Das Selbst ist einzig. Unbeweglich, ist es schneller als Gedanken. Die Sinne holen es nicht ein; denn stets ist es im Vorsprung. Stillstehend, überholt es alles sich Bewegende. Ohne das Selbst gibt es kein Leben.

Der Tor vermeint, das Selbst bewege sich, doch es bewegt sich nicht. Dem Toren scheint es weit entfernt, doch ist es nah. Es ist in allem und auch außerhalb von allem.

Wer alle Wesen im Selbst sieht und sein Selbst in allen Wesen, der hasset nicht mehr.

Erleuchtung heißt: das eigene Selbst im ganzen Weltall finden. Überwunden hat Wahn und Sorge, wer überall die Einheit sieht.

Allgegenwärtig ist das Selbst, strahlend, ohne Leib, ohne Knochen, ohne Fleisch, vollkommen, rein und unberührt vom Bösen. Der Seher, der Denker, der Eine, der Höchste über alle Welt und aus sich selbst Seiende, der seit Ewigkeit die Welt schafft.

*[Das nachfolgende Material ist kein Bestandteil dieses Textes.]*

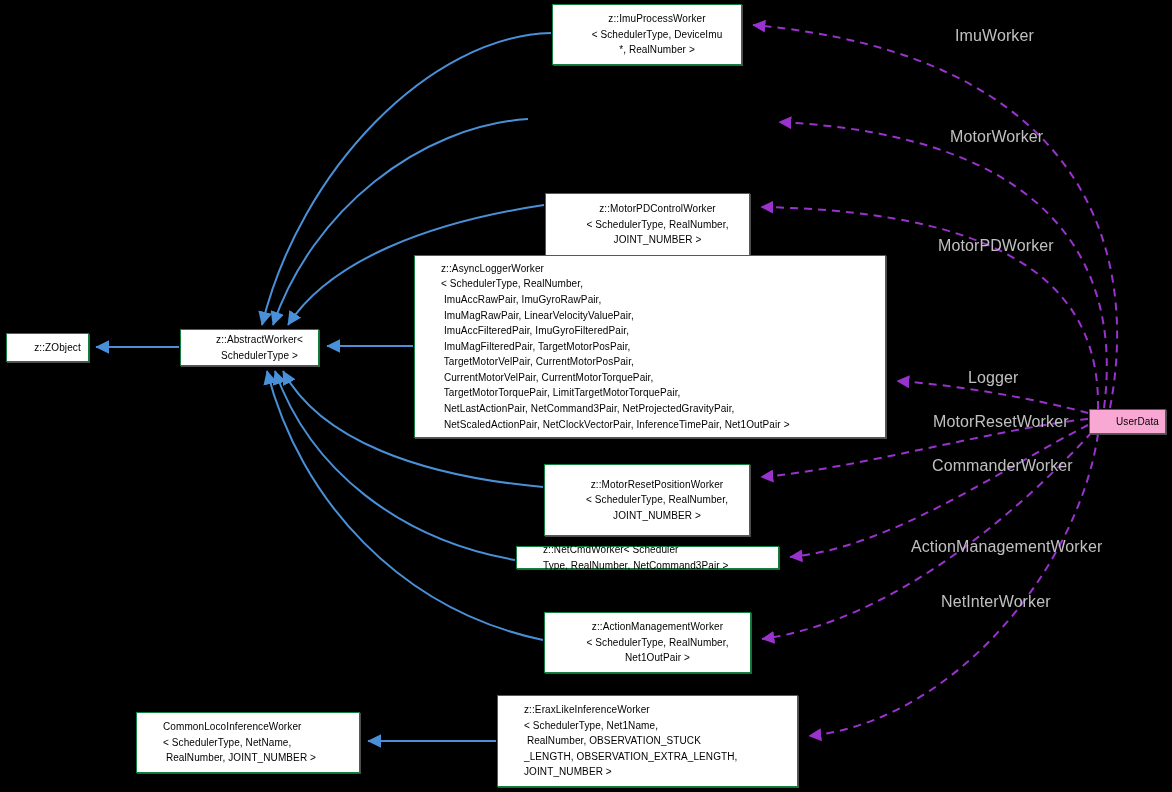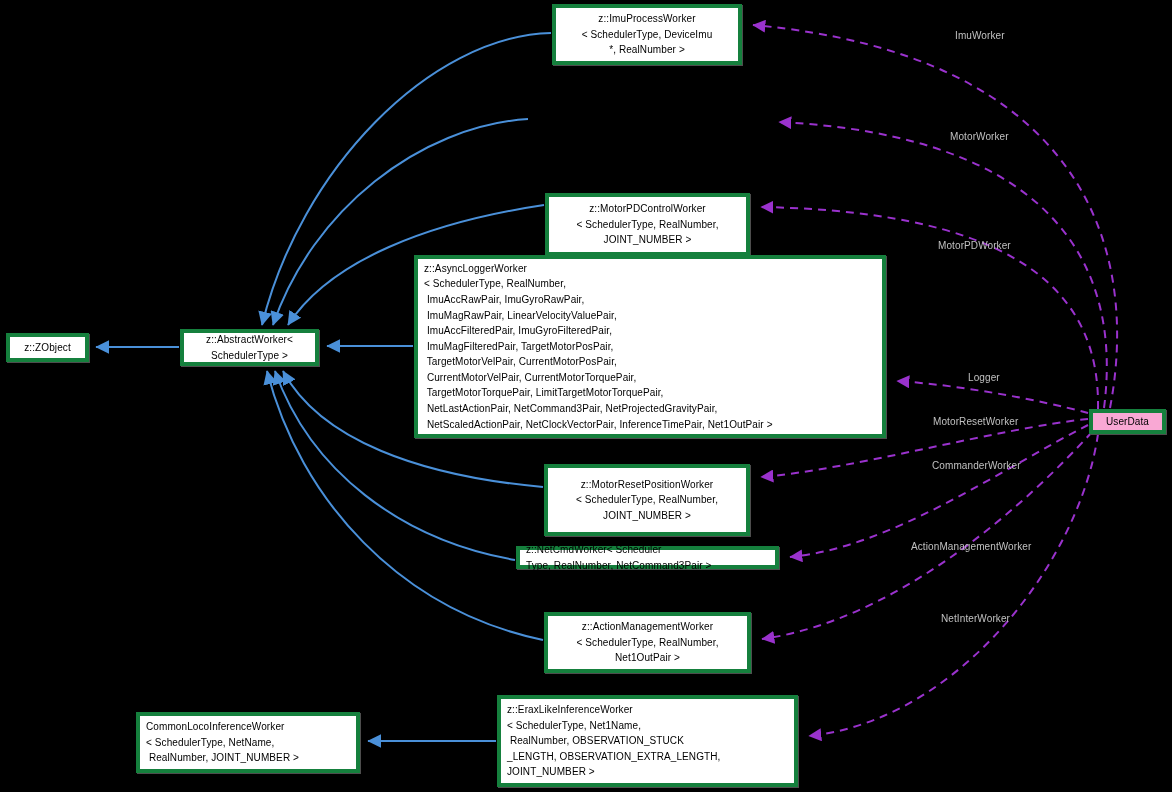--- a/index.html
+++ b/index.html
@@ -23,48 +23,49 @@
     left: 0;
     top: 0;
     width: 1172px;
     height: 792px;
     pointer-events: none;
   }
   .node {
     position: absolute;
     box-sizing: border-box;
     background: #ffffff;
-    border: 4px solid #15803d;
+    border: 1px solid #15803d;
     box-shadow: 1px 1px 0 0 #4d4d4d;
     color: #000000;
     font-size: 10px;
     line-height: 15.6px;
     text-align: center;
     white-space: pre;
     display: flex;
     align-items: center;
     justify-content: center;
     letter-spacing: 0.1px;
     z-index: 5;
+    padding-left: 20px;
   }
   .node.gray {
     background: #f9a8d4;
   }
   .node .lbl {
     display: block;
     width: 100%;
   }
   .node.leftalign .lbl {
     text-align: left;
     padding-left: 6px;
   }
   .edge-label {
     position: absolute;
     color: #c0c0c0;
-    font-size: 10px;
+    font-size: 16px;
     line-height: 12px;
     white-space: nowrap;
     z-index: 6;
     letter-spacing: 0.1px;
   }
 </style>
 </head>
 <body>
 
 <div id="diagram">
@@ -174,15 +175,15 @@
     <span class="lbl">UserData</span>
   </div>
 
   <div class="edge-label" style="left:955px; top:30px;">ImuWorker</div>
   <div class="edge-label" style="left:950px; top:131px;">MotorWorker</div>
   <div class="edge-label" style="left:938px; top:240px;">MotorPDWorker</div>
   <div class="edge-label" style="left:968px; top:372px;">Logger</div>
   <div class="edge-label" style="left:933px; top:416px;">MotorResetWorker</div>
   <div class="edge-label" style="left:932px; top:460px;">CommanderWorker</div>
   <div class="edge-label" style="left:911px; top:541px;text-align:center;">ActionManagementWorker</div>
-  <div class="edge-label" style="left:941px; top:613px;text-align:center;">NetInterWorker</div>
+  <div class="edge-label" style="left:941px; top:596px;text-align:center;">NetInterWorker</div>
 
 </div>
 
 </body></html>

O Sonne, der Wahrheit Antlitz ist verhüllt von deiner goldenen Scheibe. Entferne sie, auf dass ich Wahrheitssucher der Wahrheit Herrlichkeit erblicken kann.

Erhalter du, Seher, Beherrscher des Himmels und der Erde – o leuchtende Sonne, du Lebensquell der Kreaturen – verhüll’ dein Licht und sammle deine Strahlen! Lass deine liebliche Gestalt durch deine Gnade mich erblicken. Das Wesen, das dir innewohnt, dies Wesen, das bin ich.

Das Geheimnis der Unsterblichkeit ergründet nur der Herzenreine, wenn er, versenkt in tiefster Andacht, erkennt:

Das Selbst in mir und Brahman (das Absolute) außerhalb sind Eines. Einssein mit Gott, das ist Unsterblichkeit!